Timothy Cheruiyot at the press conference ahead of the Wanda Diamond League meeting in Doha (© Matt Quine)
In a year without any major international championships, world 5000m champion Hellen Obiri will experience the next-best thing when she takes to the start line for the 3000m at the Wanda Diamond League meeting in Doha on Friday (25).
“It’s going to be like a championship race,” she said when asked about the quality of the field.
In fact, it’s arguably a higher standard than a championship race, because it brings together medallists in four different events from last year’s World Championships and isn’t limited to just three athletes per nation as would be the case at most championships.
World steeplechase champion Beatrice Chepkoech, world 5000m silver medallist Margaret Chelimo Kipkemboi, world 10,000m bronze medallist Agnes Tirop and world 1500m bronze medallist Gudaf Tsegay are just some of the other standout names set to take part.
But Obiri, who won over 5000m at last month’s Wanda Diamond League meeting in Monaco, feels confident.

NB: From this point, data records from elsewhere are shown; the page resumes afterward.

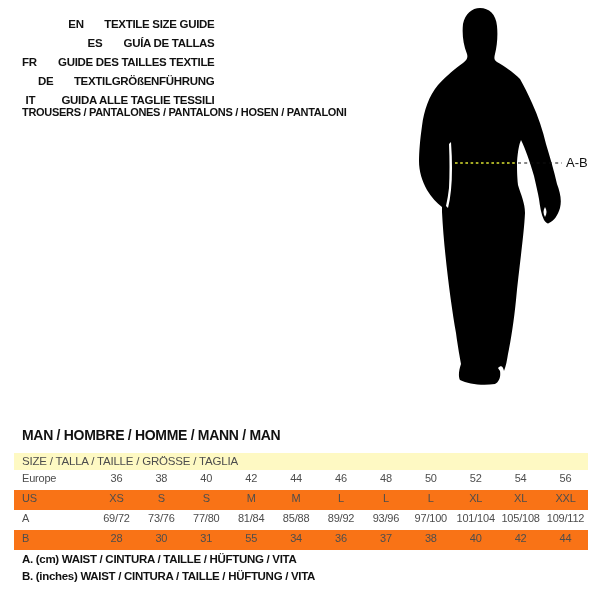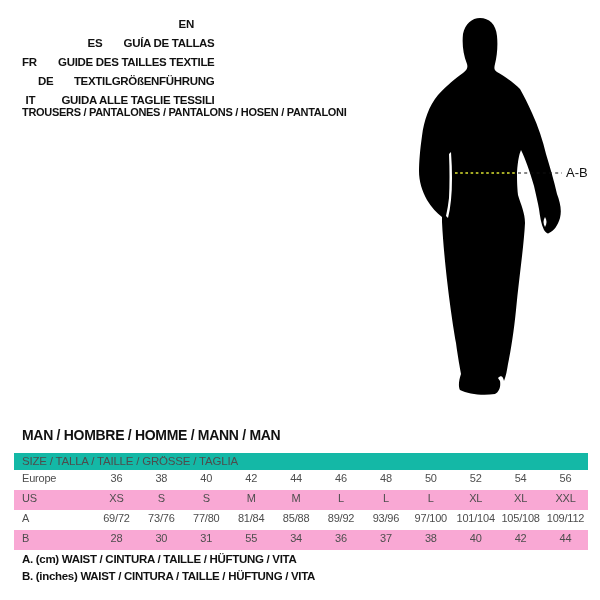--- a/index.html
+++ b/index.html
@@ -25,60 +25,61 @@
   }
 
   
   .category-title {
     position: absolute; left: 22px; top: 106px;
     font-size: 11px; font-weight: bold; letter-spacing: -0.3px; white-space: nowrap;
   }
 
   
   .figure-wrap {
-    position: absolute; left: 410px; top: 10px; width: 190px; height: 400px;
+    position: absolute; left: 410px; top: 0; width: 190px; height: 400px;
   }
   .figure-wrap svg { display: block; width: 190px; height: 400px; }
   .ab-label { font-family: "Liberation Sans", sans-serif; font-size: 13px; fill: #111111; }
 
   
   .section-title {
     position: absolute; left: 22px; top: 427px;
     font-size: 14px; font-weight: bold; letter-spacing: -0.3px; white-space: nowrap;
   }
 
   
   .size-table {
     position: absolute; left: 14px; top: 453px; width: 574px;
     font-size: 11px; color: #4d4d4d; letter-spacing: -0.2px;
   }
   .table-header {
-    height: 17px; line-height: 17px; background: #14b8a6;
+    height: 17px; line-height: 17px; background: #fef9c3;
     padding-left: 8px; font-size: 11.5px;
   }
   .table-row { display: flex; height: 20px; line-height: 16px; }
-  .table-row.striped { background: #f9a8d4; }
+  .table-row.striped { background: #f97316; }
   .cell-label { width: 80px; padding-left: 8px; }
   .cell-value { flex: 1 1 0; text-align: center; white-space: nowrap; }
 
   
   .footnotes {
     position: absolute; left: 22px; top: 551px;
   }
   .footnote {
     font-size: 11.5px; font-weight: bold; letter-spacing: -0.3px;
     height: 17px; line-height: 17px; white-space: nowrap;
   }
 </style>
 </head>
 <body>
 
 <div class="legend">
   <div class="legend-row">
     <span class="legend-code">EN</span>
+    <span class="legend-title">TEXTILE SIZE GUIDE</span>
   </div>
   <div class="legend-row">
     <span class="legend-code">ES</span>
     <span class="legend-title">GUÍA DE TALLAS</span>
   </div>
   <div class="legend-row">
     <span class="legend-code">FR</span>
     <span class="legend-title">GUIDE DES TAILLES TEXTILE</span>
   </div>
   <div class="legend-row">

“I've trained well, and when I train well I have no doubts in a race,” said the world cross-country champion. “Whenever I line up for a race, I'm focused on doing my best. I don't feel the pressure. Maybe I'll do something special.
“I've always enjoyed racing in Doha,” she added. “In 2014 I set my PB over 3000m (8:20.68), and last year I won the World Championships here. I like racing here because it's favourable to me.”
Fellow Kenyan Timothy Cheruiyot also has fond memories of Doha as it’s where he won the world 1500m title in Doha last year. It’s also, however, the scene of his last defeat, in May 2019.
He has won 16 consecutive races since then, but tomorrow’s outing will be his first ever 800m race outside of Kenya.
“I chose to do the 800m here because I wanted to test my speed endurance,” he said. “All of my other races at 800m have been in Kenya, so I'm excited to do an 800m in the Diamond League.
“I need to work on my speed endurance because it's an important part of 1500m running. Last year in Lausanne I ran the first 800m in 1:49 but still finished in 3:28.77, just outside my PB (3:28.41). I know I have endurance but I'm lacking a bit in my finishing speed, so that's what I want to work on.”
His 2020 racing schedule hasn’t been anywhere near as busy as it was last year, but Cheruiyot is grateful to have been able to get a few races under his belt.
“This year has been different for everyone,” he said. “In all of my races in 2020, I've only been focused on running. I feel blessed because I've been able to race. This will be my fourth race of the year and then from here I'll be going to Nairobi for the Continental Tour meeting.”
Jamaica’s double Olympic champion Elaine Thompson-Herah also expressed her gratitude and relief at being able to race on the Wanda Diamond League circuit.
She raced fairly regularly in low-key competitions in Kingston throughout July and August and then made it to Rome last week, where she won the 100m in a world-leading 10.85.
“I'm really grateful to have had the opportunity to race in Rome and Doha,” she said. “I'd raced a few times in Jamaica but the level and intensity of competition wasn't the same.
“I was a little bit surprised with my run in Rome because I hadn't raced for a few weeks, but I knew I was capable of running fast because I'd put in the work.”
Although 2020 has been an unusual year in many ways, Thompson-Herah says her racing and training experiences haven’t changed too much.
“As a sprinter, you have to learn to block everything else out anyway, so I've got used to racing in a stadium without any fans,” she said. “Nothing much has changed with my training. My coach is a genius, though, so I just do what he tells me to do.”
Two-time world pole vault champion Sam Kendricks, ever the optimist, has focused on the positives as he navigates his way through the testing season.
“I'm just so grateful because meeting organisers have gone above and beyond to make sure competitions can happen,” he said. “It's been an adventure. We've all just kind of rolled with it this year, and that's been cool.
“You get to put the whole world aside when you step on to the track,” he added. “And when you're on it, time goes fast and the whole world melts away. Not that I don't care about the problems of the world, but they don't matter when you're standing there on the track. At that moment, it's all about how fast you can run or how high you can jump.”